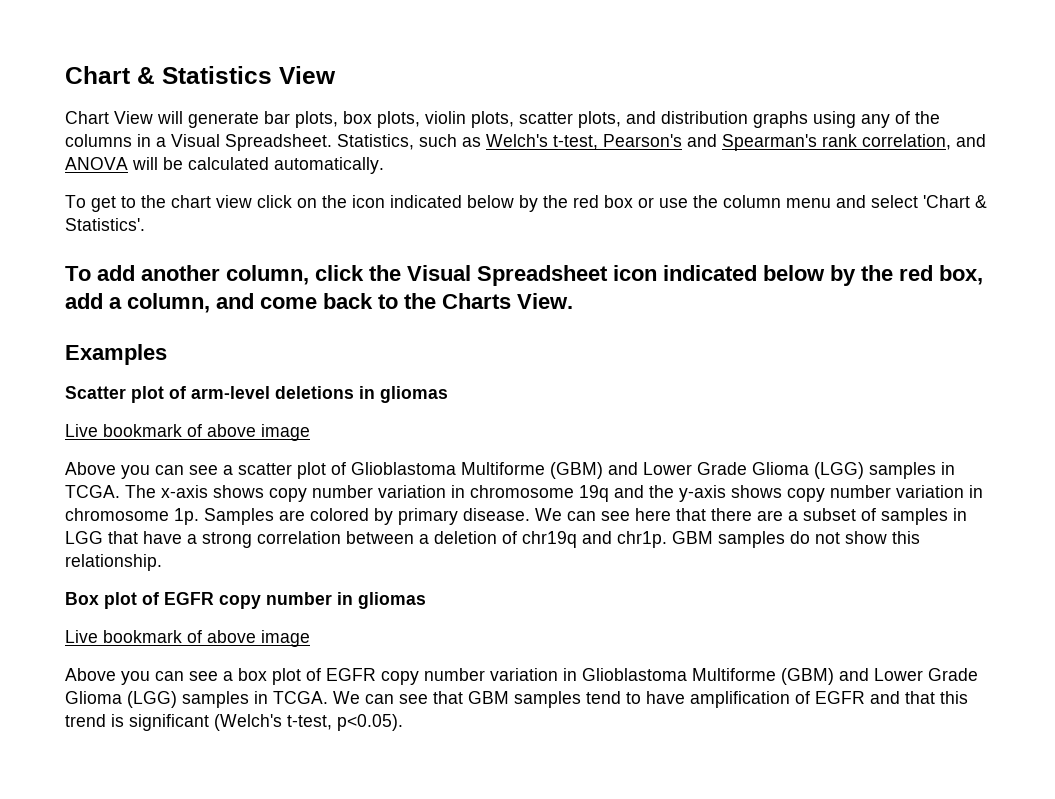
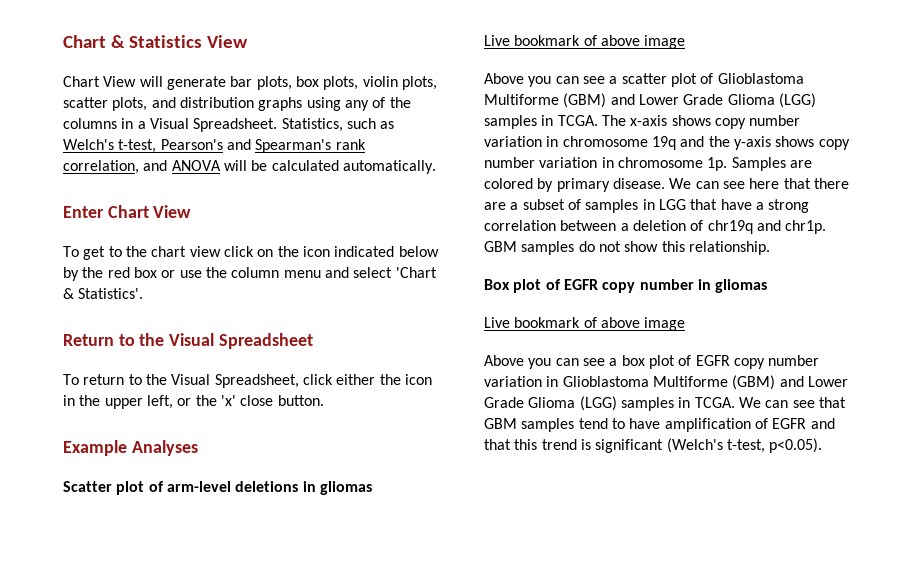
+ Enter Chart View
- To add another column, click the Visual Spreadsheet icon indicated below by the red box, add a column, and come back to the Charts View.
- Examples
+ Return to the Visual Spreadsheet
+ To return to the Visual Spreadsheet, click either the icon in the upper left, or the 'x' close button.
+ Example Analyses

* * * * *

Scan each line of the entries above for the word "icon" and report how many lines contain it, with nothing else.

2